Measures of biological age based on epigenetic marks, protein levels, transcriptomic profiles, and similar collections of biological data are proliferating rapidly. The first epigenetic clock, a weighted combination of DNA methylation status at numerous CpG sites, is barely a decade old. The results correlate quite tightly with chronological age, but it was quickly established that people with epigenetic ages greater than chronological age tend to exhibit a greater risk of mortality and presence of age-related disease, and vice versa. More clocks followed, and the diversity of data used to generate these assessments of age increased along the way.
All of these approaches to measuring the burden of age suffer the same issue: they are disconnected from the well established causative mechanisms of aging, from cellular senescence to mitochondrial dysfunction. It is near entirely unknown as to how the specifics of the epigenome, proteome, or transcriptome used in these clocks are determined by mechanisms of aging. The clocks produce an outcome, but there is no way to predict in advance how the outcome will change in response to specific interventions, or whether such changes are in any way an accurate reflection of the impact of an intervention on aging.
For example, perhaps some clocks are largely measures of inflammatory status and downstream effects of chronic inflammation. Interventions that reduce inflammation would produce impressive results, while others would not. But inflammation is only one aspect of aging. There are other mechanisms that are just as important. Similarly, the clocks all have their quirks. The original epigenetic clock is insensitive to exercise, for example. It does not distinguish between fit and sedentary twins, which makes little sense given what we know of the power of exercise to influence the course of long-term health and aging. Further, epigenetic aging doesn’t correlate well with loss of telomere length.
The open access paper I’ll point out today is a different example of the quirky nature of epigenetic clocks. Researchers have found that heart tissue consistently produces younger epigenetic ages than assessments carried out in white blood cells, using a clock based on a much smaller number of CpG sites than the original epigenetic clock. The question in all such studies is the degree to which it reflects a real phenomenon – i.e. that the heart ages more slowly than the immune system – versus being an artifact of the clock, resulting from tissue-specific interactions between processes of aging and the epigenetic regulation of cellular metabolism.
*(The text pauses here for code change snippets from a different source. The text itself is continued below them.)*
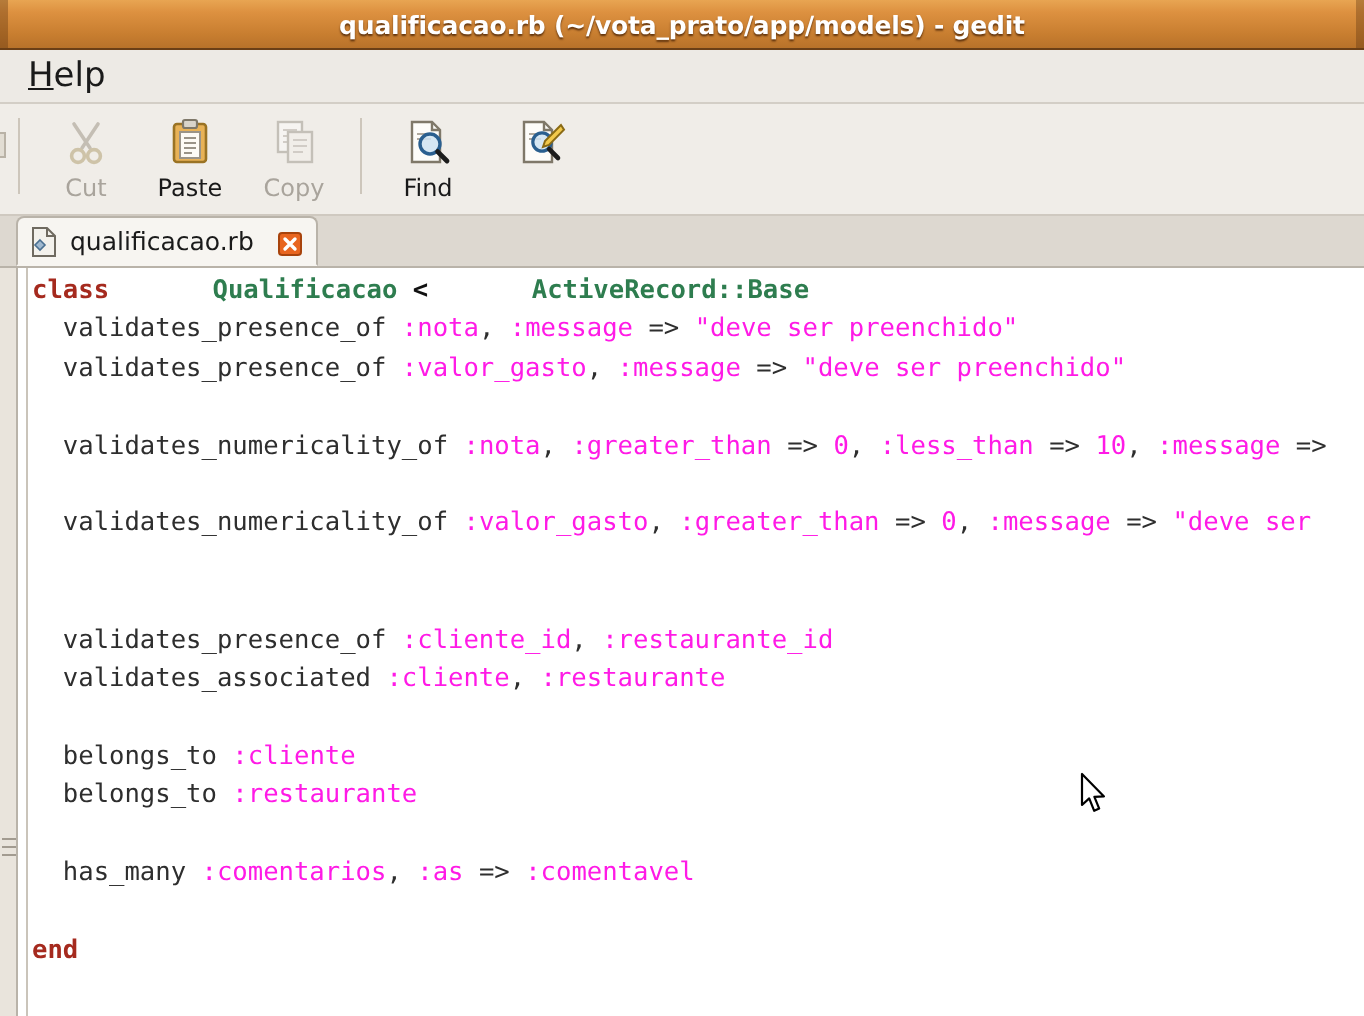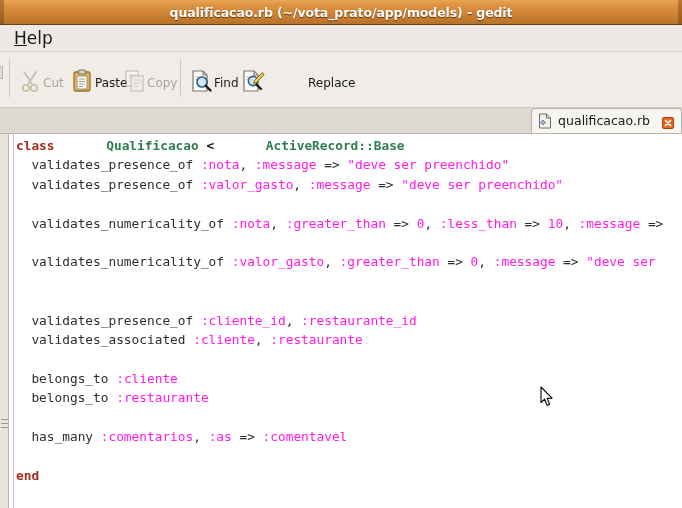--- a/index.html
+++ b/index.html
@@ -115,21 +115,21 @@
     width: 1px;
     height: 38px;
     background: #cdc6bb;
     margin: 3px 7px 0 7px;
     flex: 0 0 auto;
   }
   .tb-btn {
     width: 52px;
     height: 48px;
     display: flex;
-    flex-direction: row;
+    flex-direction: column;
     align-items: center;
     justify-content: flex-start;
     cursor: default;
     flex: 0 0 auto;
     padding-top: 2px;
     box-sizing: border-box;
   }
   .tb-btn.wide { width: 62px; gap: 42px; }
   .tb-icon {
     width: 26px;
@@ -150,21 +150,20 @@
   .tabstrip {
     position: absolute;
     left: 0; top: 108px;
     width: 682px;
     height: 26px;
     background: #ddd8d0;
     box-sizing: border-box;
     border-bottom: 1px solid #b9b3a9;
     display: flex;
     align-items: flex-end;
-    justify-content: flex-end;
   }
   .tab {
     height: 25px;
     background: #f7f5f1;
     border: 1px solid #b9b3a9;
     border-bottom: 1px solid #f7f5f1;
     border-radius: 4px 4px 0 0;
     margin-left: 8px;
     padding: 0 7px 0 6px;
     display: flex;

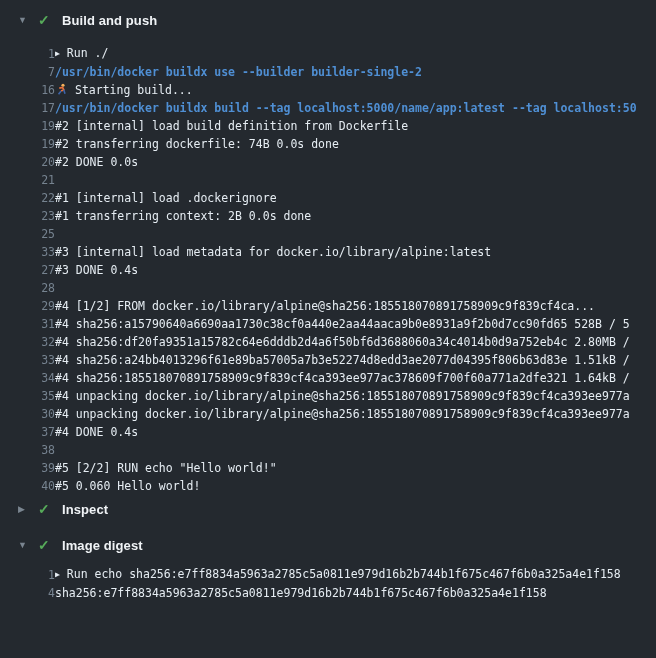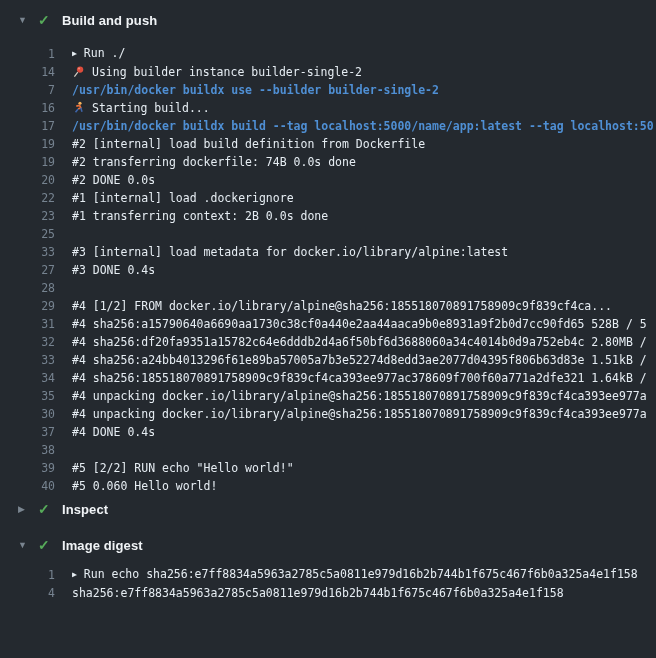--- a/index.html
+++ b/index.html
@@ -56,21 +56,20 @@
     line-height:18px;
   }
   .line-num {
     width:55px;
     flex-shrink:0;
     text-align:right;
     color:#768390;
     cursor:pointer;
   }
   .line-text {
-    margin-left:17px;
     white-space:pre;
     overflow:hidden;
     flex:1;
     color:#e6edf3;
   }
   .log-line.command .line-text { color:#4f8fd4; font-weight:600; }
   .play {
     font-size:8px;
     color:#e6edf3;
     margin-right:7px;
@@ -94,28 +93,20 @@
       <div class="section-header">
         <span class="chevron">▼</span>
         <span class="check">✓</span>
         <span class="section-title">Build and push</span>
       </div>
       <div class="log-lines first">
         <div class="log-line group">
           <span class="line-num">1</span>
           <span class="line-text group-text"><span class="play">▶</span>Run ./</span>
         </div>
-        <div class="log-line output">
-          <span class="line-num">14</span>
-          <span class="line-text"><svg viewBox="0 0 14 14" class="emoji">
-              <path d="M6.2 7.8 L2.6 12.4" stroke="#d6cfc6" stroke-width="1.3" fill="none"></path>
-              <circle cx="8.7" cy="4.9" r="3.4" fill="#dd4c3b"></circle>
-              <circle cx="7.6" cy="3.8" r="1.1" fill="#f08a7d"></circle>
-            </svg>Using builder instance builder-single-2</span>
-        </div>
         <div class="log-line command">
           <span class="line-num">7</span>
           <span class="line-text">/usr/bin/docker buildx use --builder builder-single-2</span>
         </div>
         <div class="log-line output">
           <span class="line-num">16</span>
           <span class="line-text"><svg viewBox="0 0 14 14" class="emoji">
               <circle cx="8.6" cy="2.4" r="1.7" fill="#f5b35c"></circle>
               <path d="M4.6 5.6 L8.2 4.8 L9.4 7.4 L6.6 8.6" stroke="#e8703a" stroke-width="1.9" fill="none"></path>
               <path d="M6.6 8.6 L3.8 12.2 M9.4 7.4 L10.8 11.6" stroke="#3d64a8" stroke-width="1.7" fill="none"></path>
@@ -130,20 +121,24 @@
           <span class="line-text">#2 [internal] load build definition from Dockerfile</span>
         </div>
         <div class="log-line output">
           <span class="line-num">19</span>
           <span class="line-text">#2 transferring dockerfile: 74B 0.0s done</span>
         </div>
         <div class="log-line output">
           <span class="line-num">20</span>
           <span class="line-text">#2 DONE 0.0s</span>
         </div>
+        <div class="log-line blank">
+          <span class="line-num">21</span>
+          <span class="line-text"></span>
+        </div>
         <div class="log-line output">
           <span class="line-num">22</span>
           <span class="line-text">#1 [internal] load .dockerignore</span>
         </div>
         <div class="log-line output">
           <span class="line-num">23</span>
           <span class="line-text">#1 transferring context: 2B 0.0s done</span>
         </div>
         <div class="log-line blank">
           <span class="line-num">25</span>

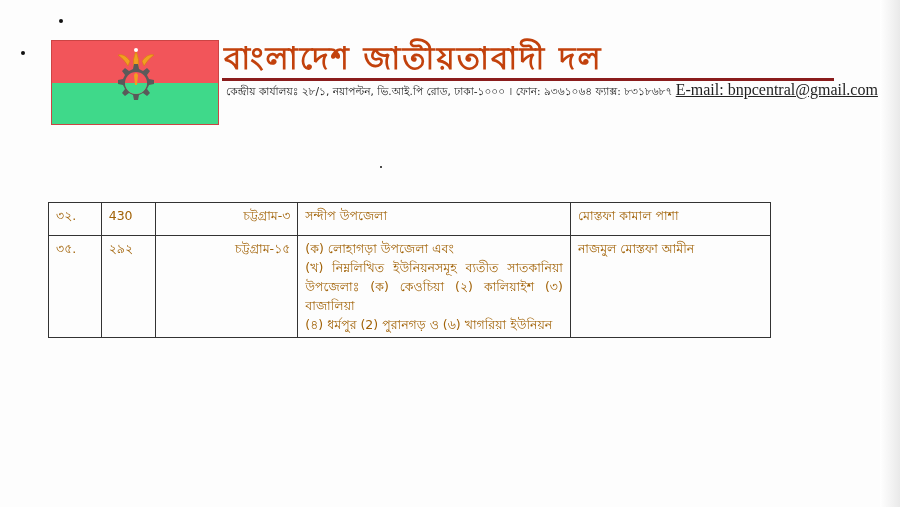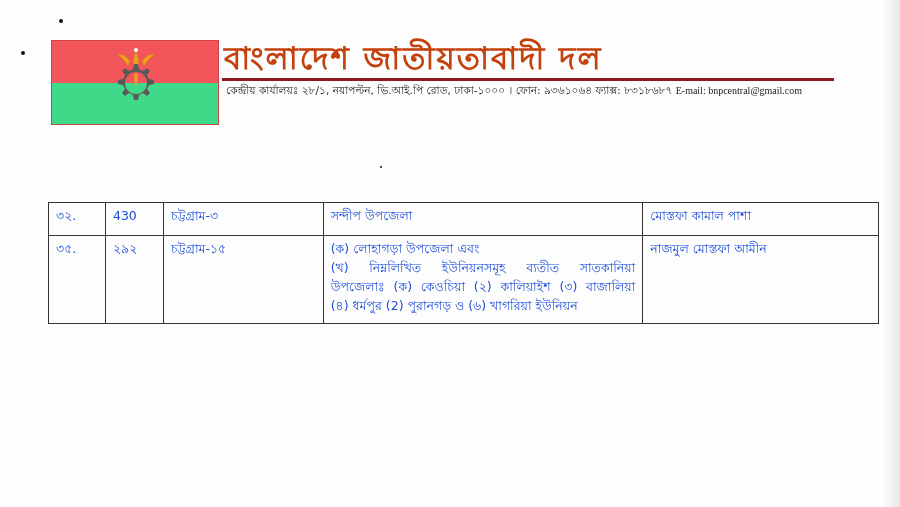--- a/index.html
+++ b/index.html
@@ -20,29 +20,29 @@
 
     
     .title { position: absolute; left: 224px; top: 38px; width: 610px; height: 40px;
       font-size: 31px; font-weight: bold; color: #c2410c; letter-spacing: 2px; line-height: 40px;
       font-family: "DejaVu Sans", sans-serif; white-space: nowrap; }
     .title-rule { position: absolute; left: 222px; top: 78px; width: 612px; height: 3px; background: #8a1c1c; }
 
     .addr { position: absolute; left: 226px; font-size: 10.6px; color: #222; white-space: nowrap; line-height: 14px; }
     .addr1 { top: 83px; }
     .addr2 { top: 99px; }
-    .addr .en { font-family: "Liberation Serif", serif; font-size: 10px; }
+    .addr .en { font-family: "Liberation Serif", serif; font-size: 16px; text-decoration: underline; }
 
     
-    table.seats { position: absolute; left: 48px; top: 202px; width: 831px; border-collapse: collapse;
-      font-size: 12.5px; color: #1d4ed8; }
+    table.seats { position: absolute; left: 48px; top: 202px; width: 723px; border-collapse: collapse;
+      font-size: 12.5px; color: #a16207; }
     table.seats td { border: 1.3px solid #333; vertical-align: top; padding: 3px 7px; line-height: 19px; }
     td.c-no { width: 57px; }
     td.c-seat { width: 58px; }
-    td.c-name { width: 160px; text-align: left; }
+    td.c-name { width: 160px; text-align: right; }
     td.c-area { width: 320px; text-align: justify; }
     td.c-cand { width: 236px; }
     tr.r1 td { height: 33px; }
     tr.r2 td { height: 40px; }
     tr.r3 td { height: 69px; }
     tr.r4 td { height: 88px; margin-left: 41px; }
     .area-line { display: block; text-align: justify; text-align-last: justify; }
     .area-line.last { text-align-last: left; }
   </style>
 </head>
People do not age at the same rate, and some of us age much more dramatically than others. Genetic and environmental factors can contribute to biological aging, which means that people may be affected differently, appearing younger or older than their birth date may predict. Consequently, age, when measured chronologically, may not be a reliable indicator of the rate of physiological breakdown of the body or organs. Indeed, individual organ systems, cells, organelles, and molecules within individuals may age at significantly different rates. Therefore, it can be postulated that even the heart may have a different aging profile to the body.
The advent of epigenome-wide high-throughput sequencing analyses has led to a successful identification of a large number of genomic sites highly associated with age. Age-predicting models have been developed and validated for an accurate “biological age” estimation. An “epigenetic clock” has been created, with unprecedented accuracy for DNAmAge estimation with an average error of only 3.6 years. Such models were based on DNA mainly derived from blood circulating leucocytes as they represent an easily available source. In this study, we applied a well studied prediction model developed on data from five CpG sites, to increase the practicability of these tests.
We have determined the biological age of the heart, specifically of the right atrium (RA) and left atrium (LA), and of peripheral blood leucocytes, by measuring the mitotic telomere length (TL) and the non-mitotic epigenetic age (DNAmAge). We found that DNAmAge, of both atrial tissues (RA and LA), was younger in respect to the chronological age (-12 years). Furthermore, no significant difference existed between RA and LA, suggesting that, although anatomically diverse and exposed to different physiological conditions, different areas of the heart had the same epigenetic non-mitotic age. Furthermore, the epigenetic age of both RA and LA, was even younger than that of the blood (-10 years).
In the present study, we demonstrated that biological age of the heart did not reflect the donor’s chronological age, while blood tracked these modifications. This would suggest that while blood is more susceptible to epigenetic changes induced by the interaction of advancing age and environmental factors, the heart is affected by these factors to a lower extent. It could be also postulated that the presence of stem cells in the cardiac muscle may explain why human heart tissue tends to have a lower DNAmAge. In fact, stem cells are found in relatively large numbers within myocardial tissue and show a DNAmAge close to zero. However, further investigation is required to elucidate the role of cardiac stem cells in determining epigenetic age of cardiac tissue and to fully understand its discrepancy with chronological age.